My mistake was reading this on my morning communte:
Seneca Klassen, co-founder of Bittersweet Cafe in Oakland, and now
in San Francisco and Danville, was given the touchy job of choosing the
chocolate-makers who will be featured at the Taste Pavilions, a
50,000-square-foot food exhibition at Fort Mason. Only five made the
cut - all from outside California.
Klassen said their products best met the Slow Food criteria of
"good, clean and fair," meaning that the chocolate is not only
delicious but is sustainably produced by workers who are fairly paid.

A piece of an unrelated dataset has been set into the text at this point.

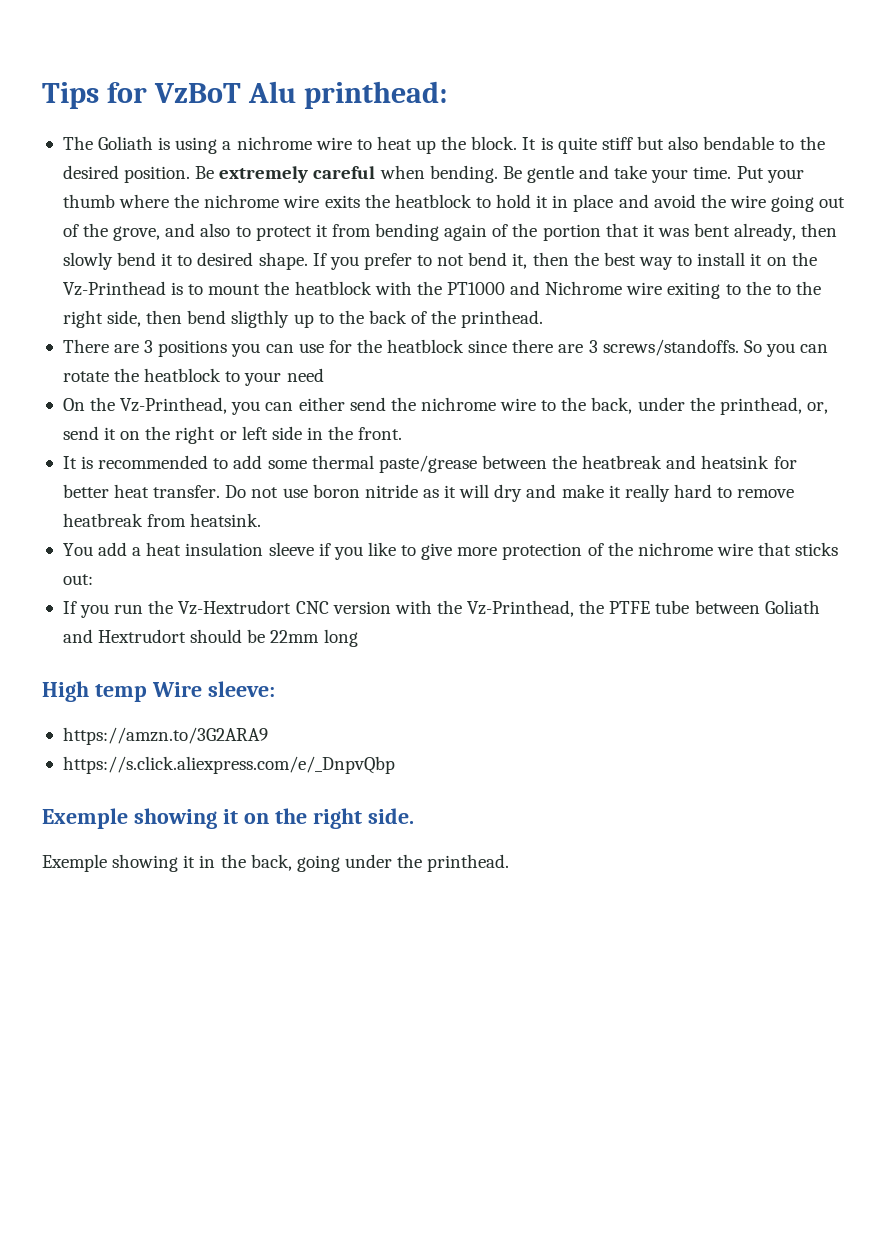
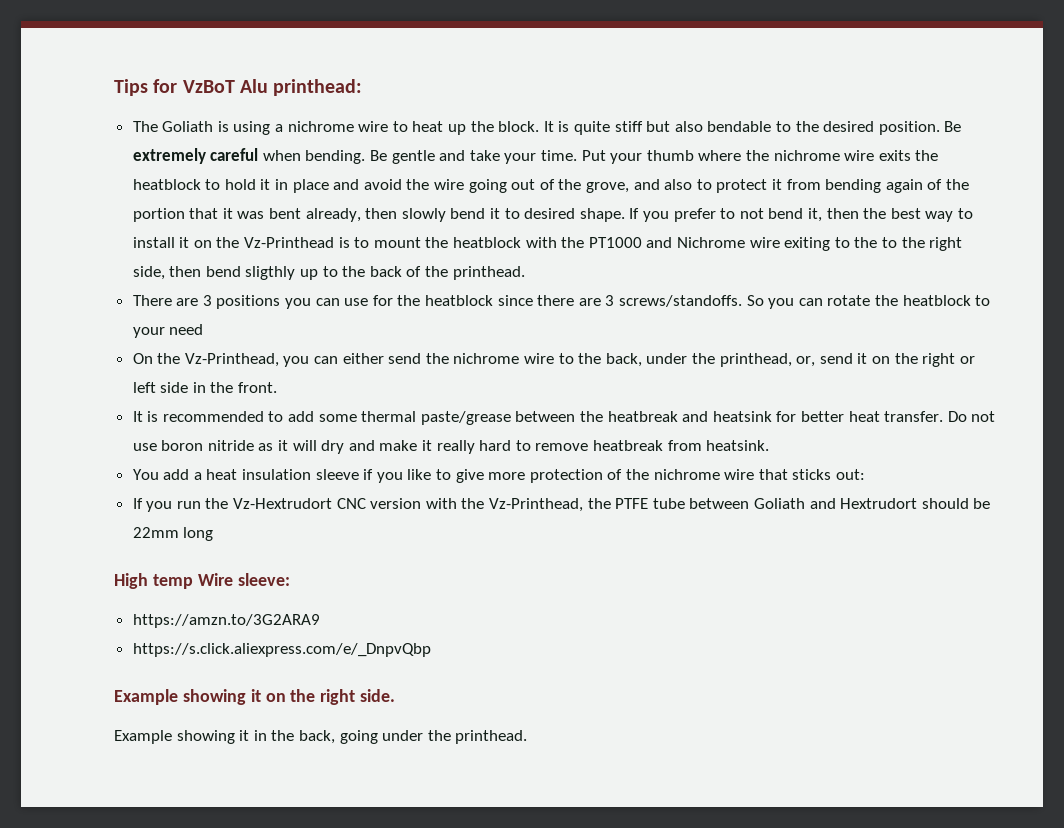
- Exemple showing it on the right side.
+ Example showing it on the right side.
- Exemple showing it in the back, going under the printhead.
+ Example showing it in the back, going under the printhead.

The chocolate also is expensive, about $50 to $60 a pound, Klassen
said. But Shawn Askinosie, whose Askinosie Chocolate of Springfield,
Mo., will be showcased at the pavilion, said he has no trouble selling
his bars in the Bay Area. In fact, this is his best market.
-- "Slow Food Nation Opens Friday in SF," SFChron, Aug 26, 08
And -- shocker -- I am not at all exercised about the pricey chocolate.
The excerpt above is just a taste of the whole article, in which people who make a lot of money peddling slow-food products to people with a lot of money all express confusion at the idea that some folks might find the whole slow-food movement to be, oh, I don't know, a tad precious and pricey for the rest of us peasants.
Y'all know I am a big fan of eating local and farmer's markets. And last night, for dinner, we had a thyme-roasted chicken (I grew the thyme) and heirloom tomato salad (I grew that too). So, in theory, we're right in the demographic sweet spot for this festival.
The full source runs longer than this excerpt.